Le jeudi, Youmatter revient sur l’actualité en chiffres ! Cette semaine on se penche sur la finance climat en revenant sur l’accord de financement adopté à Bakou lors de la COP29. Le montant fixé pour l’engagement des pays industriels en faveur des pays en développement est de 300 milliards de dollars par an d’ici 2035. Une somme qui ne satisfait personne. Explications.

Après 12 jours de négociations, les négociations onusiennes sur le climat se sont conclues par un accord contesté de toutes parts. En premier lieu par les pays du Sud global. L’Inde s’est ainsi déclarée « blessée » par un accord qui « est une illusion d’optique » et qu’« elle n’accepte pas dans sa forme actuelle« , rapporte ainsi Le Monde. De son côté, la France y voit un « accord décevant » et qui n’est « pas à la hauteur des enjeux » selon la ministre de la Transition écologique, Agnès Pannier-Runacher. Tous se rejoignent sur le sentiment d’une COP chaotique, mal orchestrée par la présidence Azerbaïdjanaise et qui aura encore renforcé les divergences entre les pays occidentaux et les pays en développement. Une divergence matérialisée par la question des financements qui était au cœur des négociations. 

L’accord adopté à Bakou fixe ainsi que les pays industrialisés devront verser 300 milliards de dollars par an d’ici 2035 aux pays en développement au titre des « financements climat ». Sur le papier, c’est un triplement des fonds par rapport à la période 2010-2020 actés à Copenhague (atteints seulement en 2022). Mais en réalité, c’est « une petite augmentation par rapport aux 100 milliards eu égard à l’inflation et aux catastrophes climatiques qui ne cessent de s’enchaîner », souligne le Réseau Action Climat. Reste aussi à définir précisément les « financements climat » et qui sont exactement les contributeurs car le texte n’est pas particulièrement clair sur ce point. Selon Marta Torees Gunfauss, de l’IDDRI, on s’attend à ce que les 300 millions soient largement financés par des fonds publics provenant des pays développés, mais cela n’est pas exactement mentionné comme cela dans le texte. De plus jusqu’à présent, les financements sont en majorité constitués de prêts – parfois à des conditions proches du marché- quand les pays en développement demandent instamment des dons. C’est enfin beaucoup moins que ce que demandaient les pays en développement : ceux-ci avaient avancé la somme de 440 à 900 milliards de dollars en début de conférence, avant d’atterrir entre 500 et 600 Mds à la fin de la COP29.
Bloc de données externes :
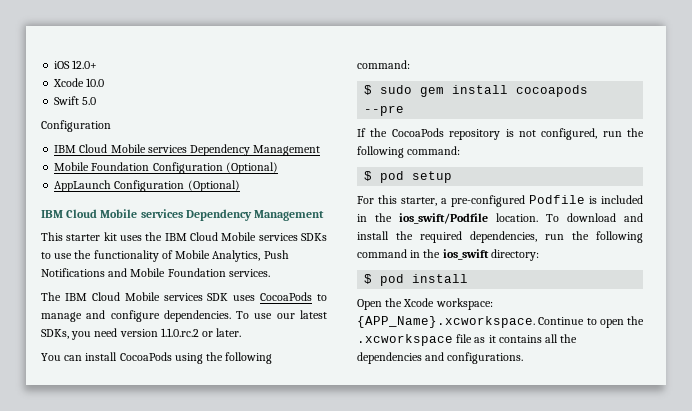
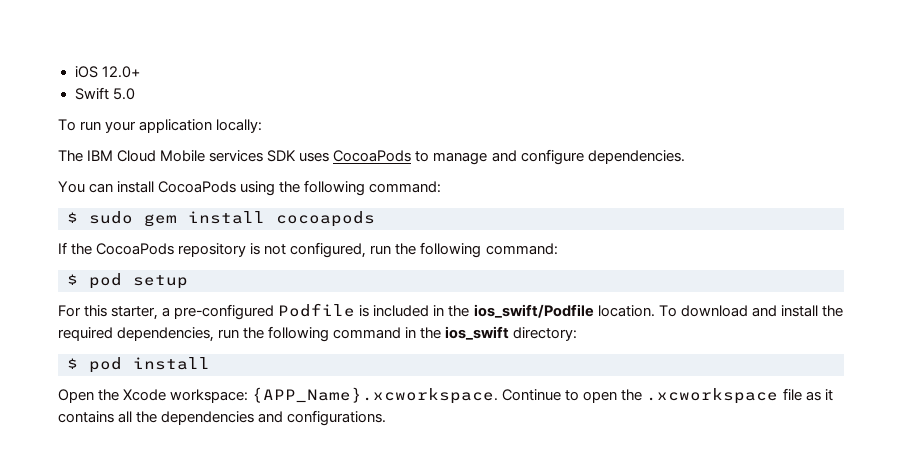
[53,78,105,87] // Xcode 10.0 -> (140, 72) none
[41,120,111,132] [54,144,321,156] [54,162,278,174] [54,180,240,192] [41,209,325,221] [41,232,327,241] [41,250,289,262] [41,268,270,277] Configuration // IBM Cloud Mobile services Dependency Management // Mobile Foundation Configuration (Optional) // AppLaunch Configuration (Optional) // IBM Cloud Mobile services Dependency Management // This starter kit uses the IBM Cloud Mobile services SDKs to use the functionality of Mobile Analytics, Push Notifications and Mobile Foundation services. -> [58,119,263,133] To run your application locally:
[236,310,327,319] [41,328,242,340] To use our latest SDKs, you need version 1.1.0.rc.2 or later. -> (685, 157) none
[364,105,405,116] --pre -> (375, 219) none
Un manque de garantie et une dissolution de la responsabilité historique des pays du Nord

Une autre somme, de 1 300 milliards de dollars d’ici 2035 est annoncée comme un « objectif global de financement climat, toutes sources confondues » et destinée à « accélérer la transition vers un monde sans énergies fossiles ». Cette fois, le problème est qu’il ne s’agit pas d’un engagement ferme mais seulement d’une ambition collective qui inclut à la fois des sources publiques et privées (à travers des financements dits innovants comme des taxes sur des secteurs spécifiques) mais aussi d’autres pays, comme celles des pays émergents (ex: Chine, Etats du Golfe, Corée du Sud…) qui contribuent de façon plus informelle depuis des années aux financements climat. 

L’élargissement des contributeurs était l’un des chevaux de bataille des pays développés, notamment pour intégrer davantage les nouveaux grands émetteurs et l’objectif de réorienter l’ensemble des flux financiers vers des investissements plus « verts ». Mais pour les pays du Sud global c’est à la fois une dissolution de la responsabilité historique des pays industrialisés et un manque de garantie sur le versement effectif de ces sommes puisque les acteurs privés ne sont pas liés officiellement par l’Accord. 

A ce stade, on s’interroge également encore beaucoup sur le lien entre les deux sommes…De plus, si elles peuvent paraître astronomiques de prime abord, il faut toutefois garder en tête que les estimations d’un groupe d’économistes experts de ces sujets (présidé par Nicholas Stern, Vera Songwe et Amar Bhattacharya) tablait en 2022 sur des besoins de financement de l’ordre de 2 400 milliards de dollars par an pour les pays du Sud (hors Chine).